**About this exercise**: Give back exactly the lines of the entries below from the line with "[82,1040,169,1055] [102,1077,425,1094] [102,1101,570,1118]" to the line with "(574, 423) none", inclusive, and only those.

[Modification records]
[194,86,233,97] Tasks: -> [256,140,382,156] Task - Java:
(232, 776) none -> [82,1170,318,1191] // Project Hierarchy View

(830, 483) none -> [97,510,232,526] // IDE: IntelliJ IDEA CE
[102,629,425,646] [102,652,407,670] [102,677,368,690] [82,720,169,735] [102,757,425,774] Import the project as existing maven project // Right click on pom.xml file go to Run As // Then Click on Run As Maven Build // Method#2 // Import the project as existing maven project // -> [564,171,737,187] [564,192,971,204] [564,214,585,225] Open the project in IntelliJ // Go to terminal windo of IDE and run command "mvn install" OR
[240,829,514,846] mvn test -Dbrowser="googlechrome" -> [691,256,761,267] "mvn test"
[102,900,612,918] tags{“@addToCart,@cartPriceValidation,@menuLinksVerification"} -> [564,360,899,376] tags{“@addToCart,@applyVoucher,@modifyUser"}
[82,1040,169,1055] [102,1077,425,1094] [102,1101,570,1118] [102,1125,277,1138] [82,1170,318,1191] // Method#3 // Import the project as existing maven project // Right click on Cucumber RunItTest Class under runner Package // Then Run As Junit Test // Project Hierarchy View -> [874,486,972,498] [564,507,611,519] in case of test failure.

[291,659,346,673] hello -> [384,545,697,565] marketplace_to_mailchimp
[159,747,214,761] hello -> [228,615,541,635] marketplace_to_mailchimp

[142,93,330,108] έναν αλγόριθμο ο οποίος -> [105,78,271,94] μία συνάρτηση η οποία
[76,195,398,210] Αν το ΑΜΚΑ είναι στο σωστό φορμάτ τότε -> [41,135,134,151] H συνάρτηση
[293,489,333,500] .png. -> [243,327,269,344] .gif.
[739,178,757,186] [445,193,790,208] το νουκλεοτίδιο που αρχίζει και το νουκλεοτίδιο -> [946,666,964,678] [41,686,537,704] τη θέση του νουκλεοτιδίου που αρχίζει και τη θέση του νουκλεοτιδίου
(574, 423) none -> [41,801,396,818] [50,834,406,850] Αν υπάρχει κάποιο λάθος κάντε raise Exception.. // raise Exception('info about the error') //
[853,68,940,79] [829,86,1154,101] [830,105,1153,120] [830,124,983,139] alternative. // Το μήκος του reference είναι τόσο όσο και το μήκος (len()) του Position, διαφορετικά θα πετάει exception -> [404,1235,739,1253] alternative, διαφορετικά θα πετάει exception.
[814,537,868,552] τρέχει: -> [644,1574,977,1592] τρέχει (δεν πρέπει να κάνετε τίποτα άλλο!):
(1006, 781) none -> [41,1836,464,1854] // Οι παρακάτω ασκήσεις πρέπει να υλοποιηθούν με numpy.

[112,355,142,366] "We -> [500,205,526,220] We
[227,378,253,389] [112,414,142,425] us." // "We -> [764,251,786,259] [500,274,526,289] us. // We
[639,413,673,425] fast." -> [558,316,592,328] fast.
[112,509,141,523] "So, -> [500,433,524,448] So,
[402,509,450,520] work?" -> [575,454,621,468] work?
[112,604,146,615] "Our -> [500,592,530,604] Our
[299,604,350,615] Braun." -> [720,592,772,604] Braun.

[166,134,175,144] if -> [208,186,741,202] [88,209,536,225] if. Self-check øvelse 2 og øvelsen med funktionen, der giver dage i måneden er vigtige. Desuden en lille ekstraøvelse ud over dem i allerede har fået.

**Solution to the exercise**:
[82,1040,169,1055] [102,1077,425,1094] [102,1101,570,1118] [102,1125,277,1138] [82,1170,318,1191] // Method#3 // Import the project as existing maven project // Right click on Cucumber RunItTest Class under runner Package // Then Run As Junit Test // Project Hierarchy View -> [874,486,972,498] [564,507,611,519] in case of test failure.

[291,659,346,673] hello -> [384,545,697,565] marketplace_to_mailchimp
[159,747,214,761] hello -> [228,615,541,635] marketplace_to_mailchimp

[142,93,330,108] έναν αλγόριθμο ο οποίος -> [105,78,271,94] μία συνάρτηση η οποία
[76,195,398,210] Αν το ΑΜΚΑ είναι στο σωστό φορμάτ τότε -> [41,135,134,151] H συνάρτηση
[293,489,333,500] .png. -> [243,327,269,344] .gif.
[739,178,757,186] [445,193,790,208] το νουκλεοτίδιο που αρχίζει και το νουκλεοτίδιο -> [946,666,964,678] [41,686,537,704] τη θέση του νουκλεοτιδίου που αρχίζει και τη θέση του νουκλεοτιδίου
(574, 423) none -> [41,801,396,818] [50,834,406,850] Αν υπάρχει κάποιο λάθος κάντε raise Exception.. // raise Exception('info about the error') //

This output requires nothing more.